Methods: Between March 1998 and August 2002, we treated a total of 106 patients in 2 sequential studies with single-agent rituximab, followed by rituximab maintenance therapy (repeated 4-week courses every 6 months for 2 years). In both studies (
Results: Nineteen of 58 patients (33%; 18% of all 106 patients treated) remain in continuous remission after a median followup of 7 years (range 4–8 years). Thirty-five patients progressed, while 4 patients died of intercurrent illnesses while in remission. Of the 35 patients who progressed, 24 patients received single-agent rituximab as the next therapy, while 2 patients received rituximab in combination with chemotherapy. Eight of 24 patients (33%) had objective responses to single-agent rituximab (CR 5, PR 3), 14 patients (58%) had stable disease, and 2 patients progressed. Six of the responding patients again received maintenance rituximab. Median PFS in the 22 responding/stable patients was 47 months (95% CI = 39–52 months) with 27% of patients progression-free at 5 years. Both patients receiving rituximab plus chemotherapy had complete remissions (durations 33, 64 months). Transformation to a more aggressive histology was not documented in any patient. The median survival of all 35 relapsing patients, measured from the time of relapse, is 63 months, (95% CI = 40-N.R.).

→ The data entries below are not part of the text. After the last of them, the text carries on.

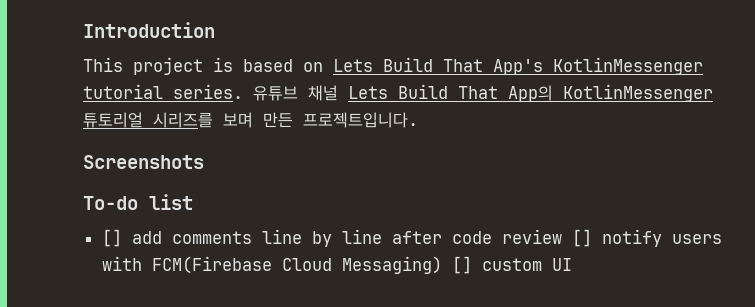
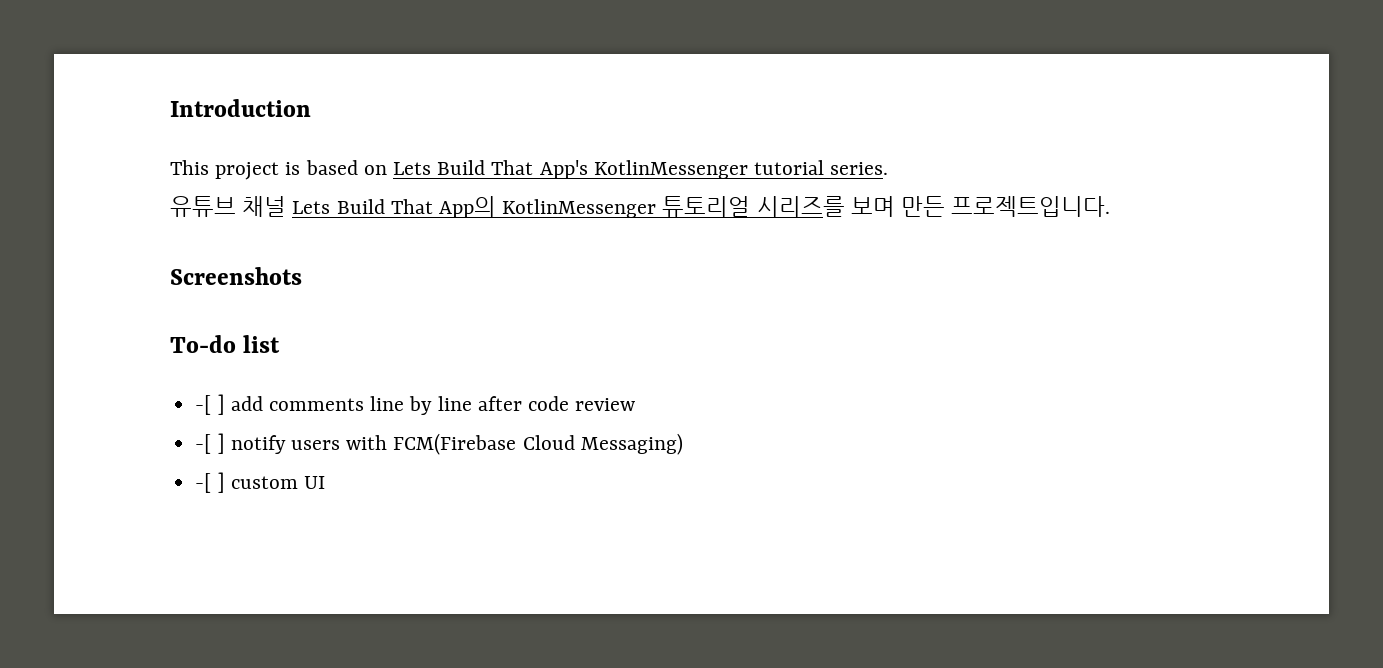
(243, 91) none -> (889, 168) //
[101,229,122,247] [] -> [195,394,225,415] -[ ]
[571,229,592,247] [] -> [195,433,225,454] // -[ ]
[451,256,472,274] [] -> [195,472,225,493] // -[ ]

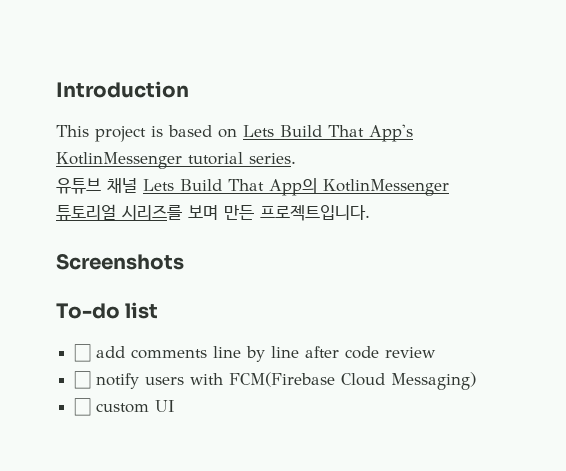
[195,394,225,415] -[ ] -> [73,344,91,362] ☐
[195,433,225,454] -[ ] -> [73,371,91,389] ☐
[195,472,225,493] -[ ] -> [73,398,91,416] ☐

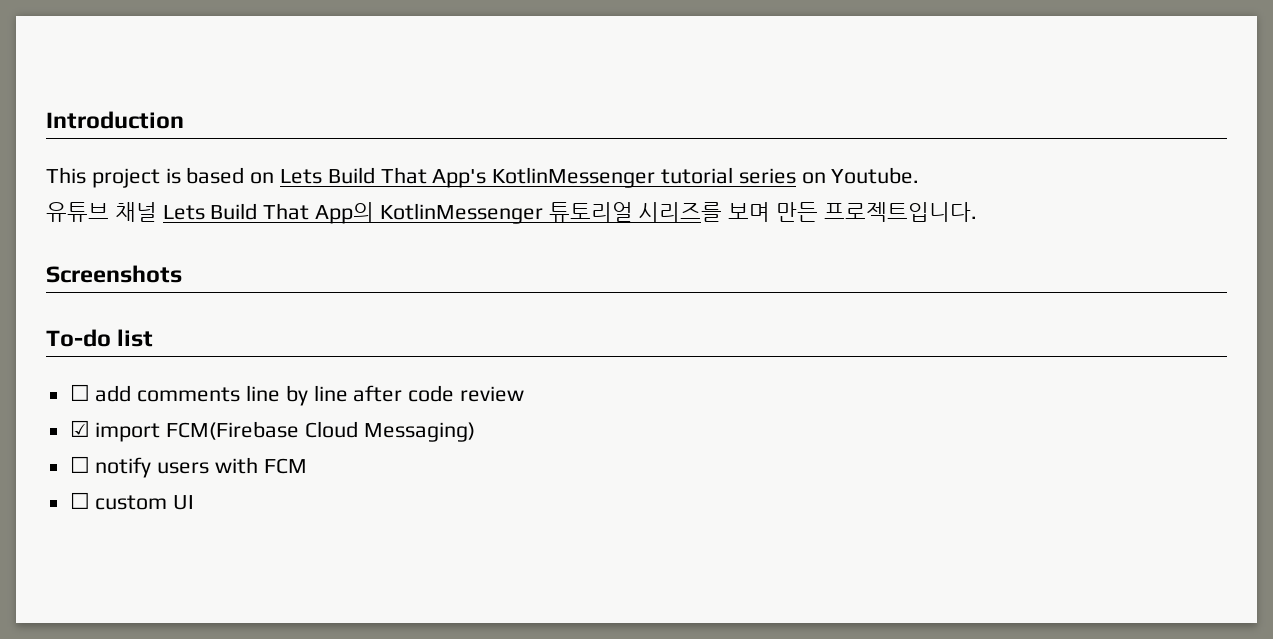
[249,153,296,164] series. -> [738,167,920,184] series on Youtube.
[73,371,223,389] ☐ notify users with -> [69,420,161,442] ☑ import
(476, 381) none -> [69,456,307,478] // ☐ notify users with FCM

Conclusions: The majority of patients who relapse after 2 years of maintenance rituximab therapy remain sensitive to rituximab. Retreatment with rituximab, either as a single agent or in combination with chemotherapy, is a reasonable therapeutic option at the time of progression. Further investigation of more prolonged rituximab maintenance schedules is indicated.
Disclosures: Use of maintenance rituximab in the treatment of follicular lymphoma.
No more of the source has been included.